Normen
ABGB §1053;
ABGB §1080;
ABGB §1081;
ABGB §861;
BewG 1955 §4;
VwRallg;
ABGB §1053;
ABGB §1080;
ABGB §1081;
ABGB §861;
BewG 1955 §4;
VwRallg;
Spruch:
Der angefochtene Bescheid wird hinsichtlich Feststellung des Einheitswertes des Betriebsvermögens wegen Rechtswidrigkeit seines Inhaltes aufgehoben, im Übrigen wird die Beschwerde als unbegründet abgewiesen.

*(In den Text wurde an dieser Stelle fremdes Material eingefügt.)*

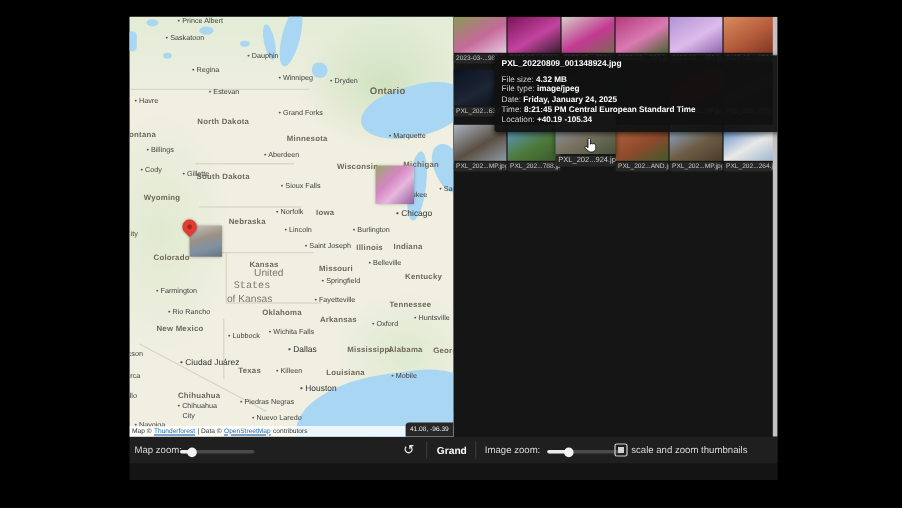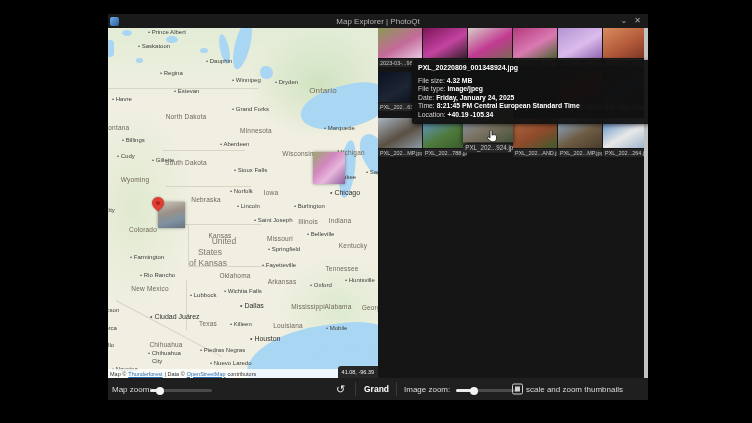--- a/index.html
+++ b/index.html
@@ -35,21 +35,21 @@
   .lk-edge{left:-2px;top:12px;width:8px;height:17px;border-radius:4px;}
   .gulf{right:-18px;bottom:-20px;width:150px;height:72px;border-radius:55% 30% 0 0;transform:rotate(-7deg);background:var(--map_water,#a9d6f2);}
   .gulf2{right:-4px;bottom:-6px;width:70px;height:40px;border-radius:40% 60% 0 0;background:var(--map_water,#a9d6f2);}
   .bl{position:absolute;background:#d9d4c3;pointer-events:none;}
   
   .map-labels span{position:absolute;}
   .city{font-size:6px;color:#3e3e3e;white-space:nowrap;}
   .city::before{content:"• ";color:#555;}
   .city.nodot::before{content:"";}
   .city-lg{font-size:7px;color:#303030;}
-  .state{font-weight:normal;font-size:6.5px;color:#6e6759;white-space:nowrap;transform:translate(-50%,-50%);letter-spacing:.2px;}
+  .state{font-weight:bold;font-size:6.5px;color:#6e6759;white-space:nowrap;transform:translate(-50%,-50%);letter-spacing:.2px;}
   .prov{font-size:8px;}
   .country{font-size:8.5px;color:#7e786b;white-space:nowrap;transform:translate(-50%,-50%);}
   
   .pin{position:absolute;left:44px;top:169px;width:12px;height:12px;background:var(--marker_red,#e03c31);
        border-radius:50% 50% 50% 0;transform:rotate(-45deg);z-index:4;box-shadow:0 0 2px rgba(0,0,0,.45);}
   .pin::after{content:"";position:absolute;left:4px;top:4px;width:4px;height:4px;border-radius:50%;background:#a8241c;}
   .map-photo{position:absolute;box-shadow:0 0 3px rgba(0,0,0,.4);z-index:3;}
   .mp-co{left:50px;top:174px;width:27px;height:26px;
          background:linear-gradient(165deg,#cac4ba 0%,#9a9187 40%,#7e91a2 70%,#67727d 100%);}
   .mp-wi{left:205px;top:124px;width:32px;height:32px;
@@ -88,28 +88,20 @@
   .reset{font-size:11px;color:#eee;}
   .close{font-weight:bold;font-size:8.5px;color:#fff;}
   .cb{position:absolute;top:50%;transform:translateY(-50%);width:9px;height:9px;border:1px solid #d2d2d2;border-radius:2px;}
   .cb::after{content:"";position:absolute;inset:2px;background:#d2d2d2;}
 </style>
 </head>
 <body>
 
 <div class="window">
 
-  <div class="titlebar">
-    <div class="app-icon"></div>
-    <div class="title">Map Explorer | PhotoQt</div>
-    <div class="win-btns">
-      <span>⌄</span>
-      <span>✕</span>
-    </div>
-  </div>
 
   <div class="content">
 
     <div class="map">
       <div class="dec g1"></div>
       <div class="dec g2"></div>
       <div class="dec g3"></div>
       <div class="dec g4"></div>
       <div class="dec lake lk-superior"></div>
       <div class="dec lake lk-michigan"></div>
@@ -189,21 +181,21 @@
           <span class="state" style="left: 27px; top: 151px;">Wyoming</span>
           <span class="state" style="left: 163px; top: 164px;">Iowa</span>
           <span class="state" style="left: 98px; top: 171px;">Nebraska</span>
           <span class="state" style="left: 232px; top: 192px;">Indiana</span>
           <span class="state" style="left: 200px; top: 193px;">Illinois</span>
           <span class="state" style="left: 35px; top: 201px;">Colorado</span>
           <span class="state" style="left: 112px; top: 207px;">Kansas</span>
           <span class="state" style="left: 172px; top: 210px;">Missouri</span>
           <span class="country" style="left: 116px; top: 213px;">United</span>
           <span class="state" style="left: 245px; top: 217px;">Kentucky</span>
-          <span class="country" style="left: 102px; top: 224px;">States</span>
+          <span class="country" style="left: 102px; top: 224px; font-family: Liberation Mono, monospace;">States</span>
           <span class="country" style="left: 100px; top: 235px;">of Kansas</span>
           <span class="state" style="left: 234px; top: 240px;">Tennessee</span>
           <span class="state" style="left: 127px; top: 247px;">Oklahoma</span>
           <span class="state" style="left: 174px; top: 253px;">Arkansas</span>
           <span class="state" style="left: 42px; top: 260px;">New Mexico</span>
           <span class="state" style="left: 200px; top: 278px;">Mississippi</span>
           <span class="state" style="left: 230px; top: 278px;">Alabama</span>
           <span class="state" style="left: 266px; top: 279px;">Georgia</span>
           <span class="state" style="left: 100px; top: 295px;">Texas</span>
           <span class="state" style="left: 180px; top: 297px;">Louisiana</span>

Der Bund hat der Beschwerdeführerin Aufwendungen in der Höhe von S 15.000,-- binnen zwei Wochen bei sonstiger Exekution zu ersetzen.
Begründung
Die Beschwerdeführerin ist eine im Versandhandel tätige Gesellschaft m.b.H. Bei der von Oktober 1995 bis März 1996 vorgenommenen Buch- und Betriebsprüfung wurde unter Tz 33 unter anderem Folgendes festgehalten:
"Die Betriebsprüfung konnte sich der Argumentation des Unternehmens, jeder Umsatz sei ein 'unverbindlicher Kauf auf Probe', bei dem die Gefahr des Untergangs mit der Genehmigung durch den Käufer auf diesen übergeht, nicht anschließen. Der Zeitpunkt der Genehmigung wäre nach Ablauf der verbindlichen Rückgabefrist als aufschiebend bedingt anzusehen.
Die Betriebsprüfung erachtet den Übergang der Preisgefahr bei der Übergabe der Ware (spätestens ab Gebrauch der Ware) als verwirklicht. Die Preisgefahr geht an das Unternehmen nur mehr dadurch zurück, dass der Kunde die ungebrauchte Ware innerhalb der Probefrist zurücksendet (auflösend bedingter Kauf). Diese Beurteilung wird u.a. auch auf die Aussage der Geschäftsleitung während der Schlussbesprechung am 30.4.1996 gestützt, dass eine Ware, die nach Übernahme des Käufers bei diesem 'zufällig untergeht', bezahlt werden muss.
Die Betriebsprüfung erkennt grundsätzlich die Rückstellung für Warenretouren nicht als Schuldposition für die Ermittlung des Einheitswertes des Betriebsvermögens an, kann sich aber der Argumentation anschließen, dass Waren im Wert von ca. 10 % der Rückstellung als auf dem Postweg befindlich bereits als Verbindlichkeit des Unternehmens anzusehen sind."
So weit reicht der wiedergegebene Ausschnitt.